Из этого же путешествия запомнилось совершенно угнетающее воздействие гор на мою степную психику. Пугали, подавляли не столько дымящиеся бездны, разверзавшиеся прямо под нашими колесами — ехали мы к морю по Военно-Грузинской дороге, через Тбилиси — или впритирку к нам вздымавшиеся скалы, чьи вершины также терялись в дыму облаков. Меня деморализовало отсутствие горизонта. Куда ни глянь, взгляд везде уже на расстоянии вытянутой руки упирался во что-либо каменное. Даже деревья, к которым я тоже по большому счету не привык — в таком количестве — и те казались каменными, поскольку стояли одной непроходимой зубчатой стеной. Я впал в апатию и потерял всякие ориентиры. В наших южных краях на базарных площадях, просто в людных местах был тогда в моде такой бродячий аттракцион: езда на мотоцикле по замкнутой вертикальной стене. Бродячие артисты несколько дней с усердной помощью местной пацанвы собирали из ветхих фрагментов эту высокую цилиндрическую стенку наподобие громадного чана, внутри которого был и отсек для зрителей. Когда сборка заканчивалась, по рублевым самодельным билетикам, отрывавшимся прямо из газеты, внутрь «чана» впускали нетерпеливо-отважных зрителей, и самый ловкий и отчаянный из бродяг с треском и дымом заводил свой лёгонький драндулет, обычный «ковровец» и — с разгона взлетал на стенку. Взлетал, и, ускоряясь, принимался к восторженному ужасу публики нарезать по стенке, над головами, на которых волосы вставали дыбом, спиралевидные круги: то резко вниз, то плавно — вверх.

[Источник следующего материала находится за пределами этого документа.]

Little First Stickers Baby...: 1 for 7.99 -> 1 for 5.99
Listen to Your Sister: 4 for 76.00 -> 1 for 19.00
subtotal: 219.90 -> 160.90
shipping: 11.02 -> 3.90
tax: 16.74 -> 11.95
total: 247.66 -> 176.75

Мне казалось, что и мы на нашем «газончике» вот так же, до головокружения, режем кольца по отвесной каменной стене, а по существу — ни назад, ни вперёд. Если есть морская болезнь, то у меня развивалась болезнь горная, разновидность клаустрофобии, которую словно рукою сняло, как только вырвались мы на равнину. Я дышать стал иначе, вольнее, как только увидал далекий и чистый горизонт.

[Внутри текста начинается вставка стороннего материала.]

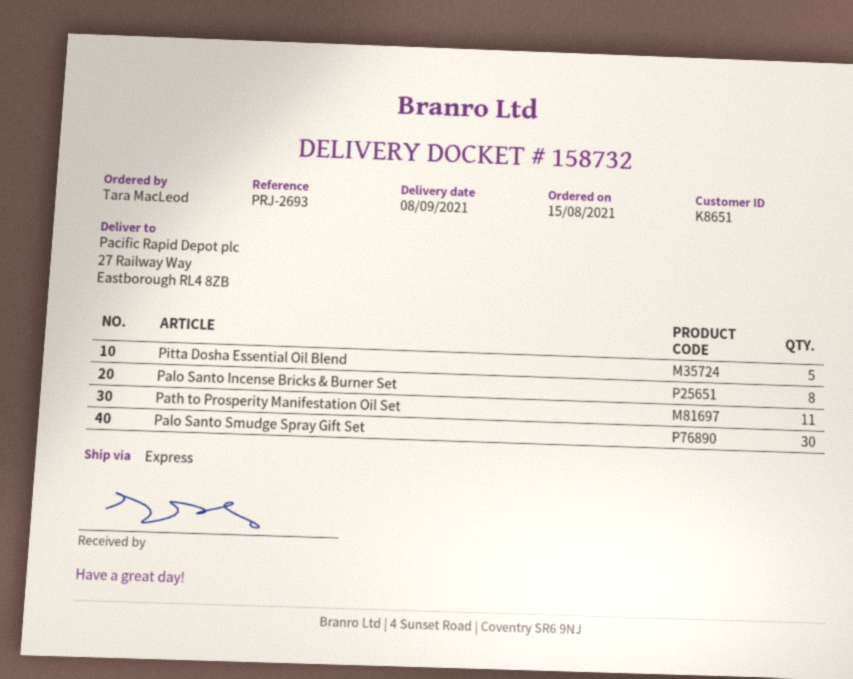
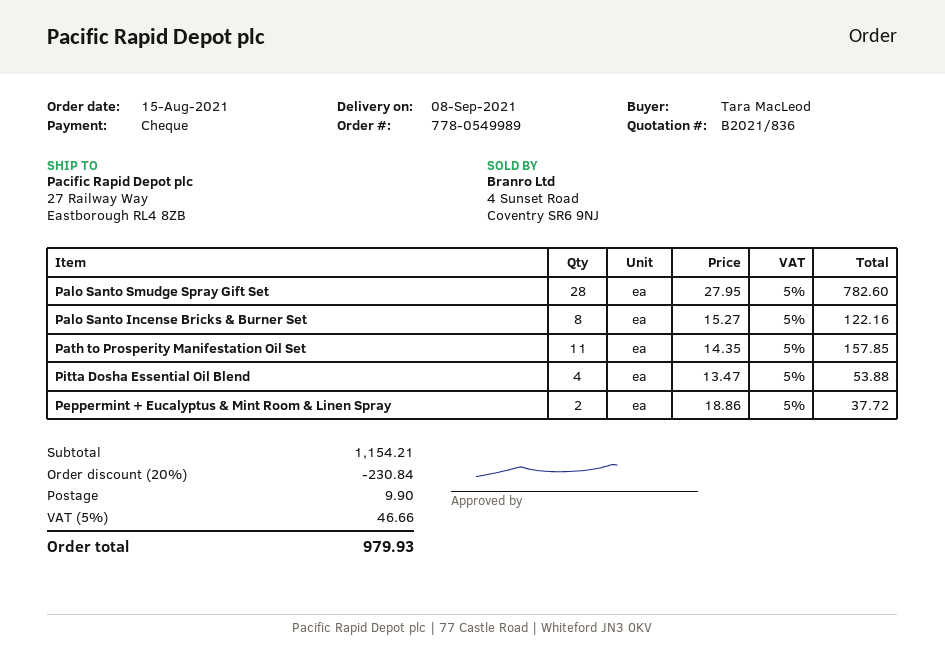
Pitta Dosha Essential Oil Blend: 5 -> 4
Palo Santo Smudge Spray Gift Set: 30 -> 28
Peppermint + Eucalyptus & Mint Room & Linen Spray: none -> 2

Машина «Чайка» запомнилась. Огромная, сияющая, словно выпиленная из одного куска антрацита. Еще даже без номеров. Вместо них — обворожительная табличка «Испытания». Видимо, тогда только-только начинали выпуск этих прародительниц будущих «членовозов» и решили испытать правительственный лимузин на столь суровой горной трассе как Военно-Грузинская дорога. Думаю, что это был первый и последний полёт «Чайки» в этом весьма небезопасном поднебесье — вряд ли когда-либо позже она оказывалась на этой убойной трассе со своими законными важными седоками на крыльях. Сейчас же в ней были только два шофера, два лейтенанта в одинаковых гражданских пиджаках от «Большевички» — мы пересеклись у придорожной харчевни, и, деревенские мальчишки, конечно же, облепили её, как будто она была не из антрацита, а из шоколада.